Inside the entrance stood a Christmas tree, as yet untrimmed. Leafy green wreaths and swags of ivy were laid out at intervals down the nave, waiting for someone to fasten them in place. She smiled at the happy childhood memories of candlelit Christmas Eve carol services that always ended with her being carried back to the car in her father’s arms, too sleepy to walk.
The arched stone walls reflected the rainbow of light from the tall medieval stained-glass windows, and row upon row of Jacobean box pews mirrored the dark oak beams in the ceiling. A couple of sparrows and a plump wood pigeon had found their way in through a hole in the roof. The pigeon perched on the curve of a wall monument, trying to sleep, his feathers puffed up for warmth while the smaller birds chirruped and chased each other from beam to beam.
Kate watched them for a few minutes until an elderly man wearing the ubiquitous grey suit, black shirt and dog collar of an Anglican vicar emerged through a door in the north wall, half hidden by a second row of arches. A wide smile formed on his face when he saw Kate. She grinned back as he strode towards her, carrying his cane rather than admit his need for its support by leaning on it, and vigorously shook her hand.
“Goodness me, Kathryn, you have grown up,” he said with a chuckle. “You were just this high the last time I saw you.”
He held up his hand to chest level, then tapped the cane on the stone floor three times, a habit he’d developed soon after acquiring it.
“It’s been ten years,” she said.
“It can’t be!”
“Well, tempus fugit, as they say. You must be surprised that I’m still here, though I think it won’t be long before I’m replaced. Probably by a woman.

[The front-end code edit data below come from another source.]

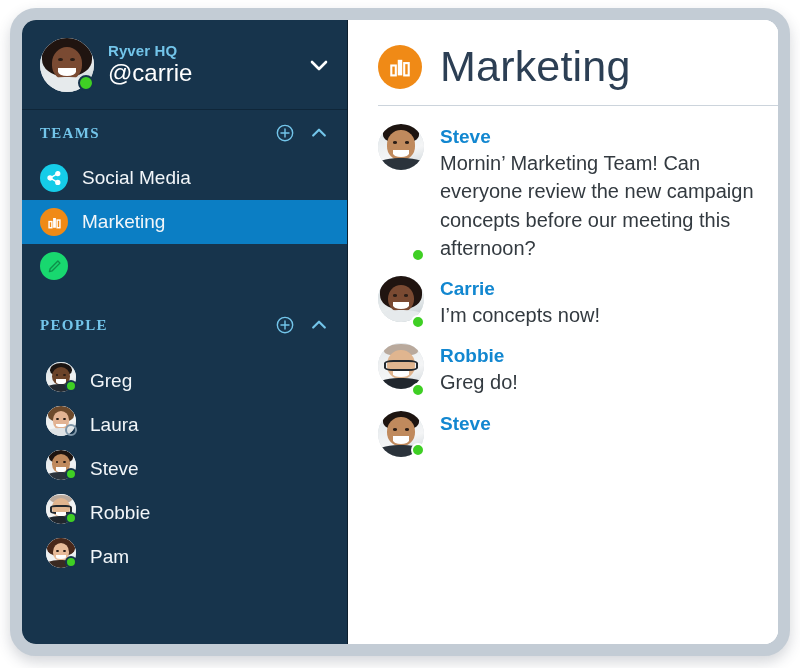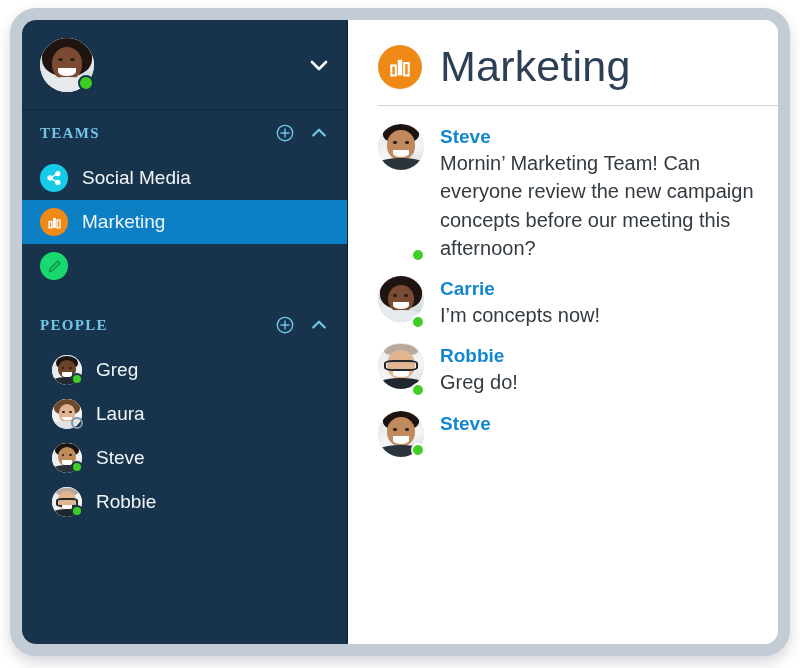--- a/index.html
+++ b/index.html
@@ -122,6 +122,10 @@
           </div>
           <div class="status" style="width:16px;height:16px;right:0px;bottom:1px;"></div>
         </div>
+        <div class="ws-text">
+          <div class="ws-org">Ryver HQ</div>
+          <div class="ws-user">@carrie</div>
+        </div>
         <div class="ws-chevron">
           <svg width="24" height="24" viewBox="0 0 24 24" fill="none" stroke="#ffffff" stroke-width="2.6" stroke-linecap="round" stroke-linejoin="round">
               <polyline points="5,9 12,16 19,9"></polyline>

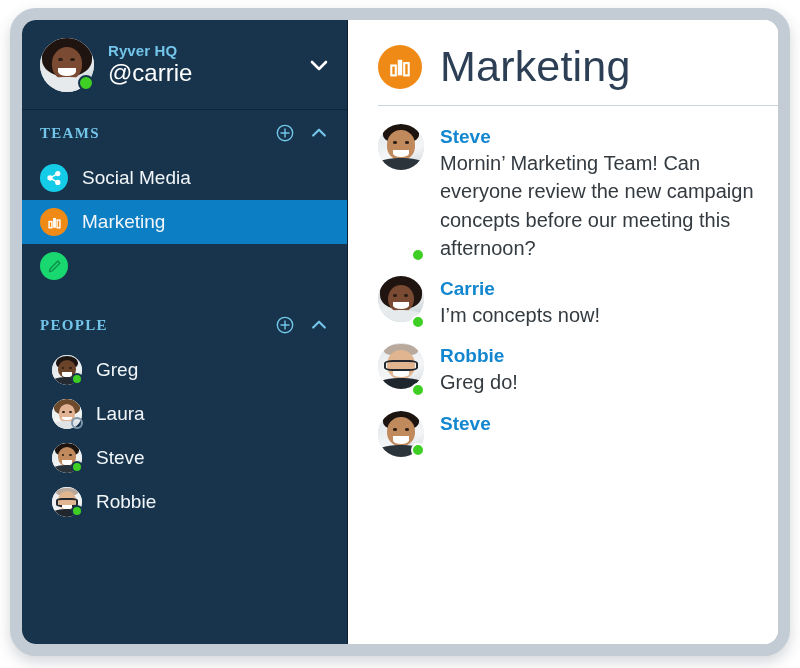--- a/index.html
+++ b/index.html
@@ -66,7 +66,7 @@
     margin-left:14px;color:#f2f6f9;font-size:19px;font-weight:300;
   }
 
-  .people-row{display:flex;align-items:center;height:44px;padding:0 30px;cursor:pointer;}
+  .people-row{display:flex;align-items:flex-end;height:44px;padding:0 24px;cursor:pointer;}
   .people-name{margin-left:14px;color:#f2f6f9;font-size:19px;font-weight:300;}
 
   

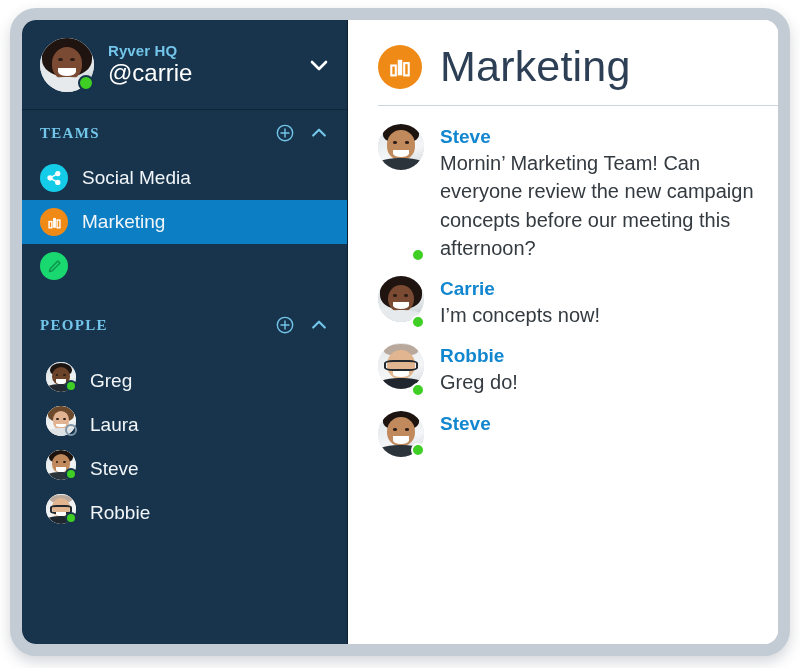--- a/index.html
+++ b/index.html
@@ -265,6 +265,21 @@
         <div class="people-name">Robbie</div>
       </div>
 
+      <div class="people-row">
+        <div class="avatar">
+          <div class="face" style="width:30px;height:30px;">
+            <div class="bg" style="background:linear-gradient(160deg,#dfe5e8 0%,#f1f3f4 60%,#c9d2d6 100%);"></div>
+            <div class="hair" style="left:4%;top:-2%;width:92%;height:62%;background:#49281a;"></div>
+            <div class="skin" style="left:24%;top:18%;width:54%;height:60%;background:#e8bb99;"></div>
+            <div class="eyeL" style="left:34%;top:40%;"></div>
+            <div class="eyeR" style="left:57%;top:40%;"></div>
+            <div class="smile" style="top:58%;height:13%;"></div>
+            <div class="body" style="background:#3a2a22;"></div>
+          </div>
+          <div class="status" style="width:12px;height:12px;"></div>
+        </div>
+        <div class="people-name">Pam</div>
+      </div>
 
     </div>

The Bishop is keen to increase the congregation and move with the times. There’s a vicar in the city centre you know who gives sermons dressed as a clown.”
He turned away, then muttered, “Idiot!” under his breath. She heard him nonetheless and pressed her lips together to stifle a giggle. The Reverend tapped his cane again.

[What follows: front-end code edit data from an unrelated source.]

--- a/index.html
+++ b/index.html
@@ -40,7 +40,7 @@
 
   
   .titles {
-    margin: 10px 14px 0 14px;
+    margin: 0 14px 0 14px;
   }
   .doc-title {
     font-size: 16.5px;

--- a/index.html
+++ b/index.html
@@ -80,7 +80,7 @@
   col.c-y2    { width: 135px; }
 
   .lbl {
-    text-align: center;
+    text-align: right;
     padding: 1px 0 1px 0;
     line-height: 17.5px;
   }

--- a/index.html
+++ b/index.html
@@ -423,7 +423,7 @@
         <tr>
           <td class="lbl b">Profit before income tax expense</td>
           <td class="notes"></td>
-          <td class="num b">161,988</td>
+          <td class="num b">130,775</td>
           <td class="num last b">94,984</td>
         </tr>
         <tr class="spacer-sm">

“Well, I expect you want to get on with your research?” he said, adjusting his glasses and turning to look over his shoulder at her with eyebrows raised.
She nodded once more, and he led the way down the narrow aisle between the pews and through the wooden door into the vestry. Reverend Pilling’s office was on their left, but they entered the room opposite, a room filled with shelves of leather-bound church archives.
“I’m afraid I can’t stay, Kathryn. One of my parishioners has suffered a bereavement and I need to get the funeral arrangements underway. I’ll go out the front and lock the main door, but I’d be grateful if you’d lock up round the back and leave the key under the pot when you’ve finished.” He handed her a large, old-fashioned brass key. “I must be off.”
He punctuated his words by tapping the cane a further three times and disappeared back the way they’d come.
Kate sighed with contentment. She loved the solitude of working alone in old buildings and began making herself comfortable, placing her notebook on the table in the centre of the room and laying her coat over the back of a wooden chair. She took her time, walking a circuit of the room and running her fingers over the ancient cracked spines of the books. Gold lettering showed the dates of each collection, and when she found the one she needed, she pulled it from its place and laid it on the lectern on the table. Then she sat down and flipped to a fresh page in the notebook, wrote the surname of the family she was researching in capitals at the top, and opened the register.
Her client had appointed Sharpe’s Genealogists and Probate Researchers to finish his family tree when he could get no further on his own, having got into a muddle with the various records he had so far accumulated. Peter Sharpe had assigned the project to her.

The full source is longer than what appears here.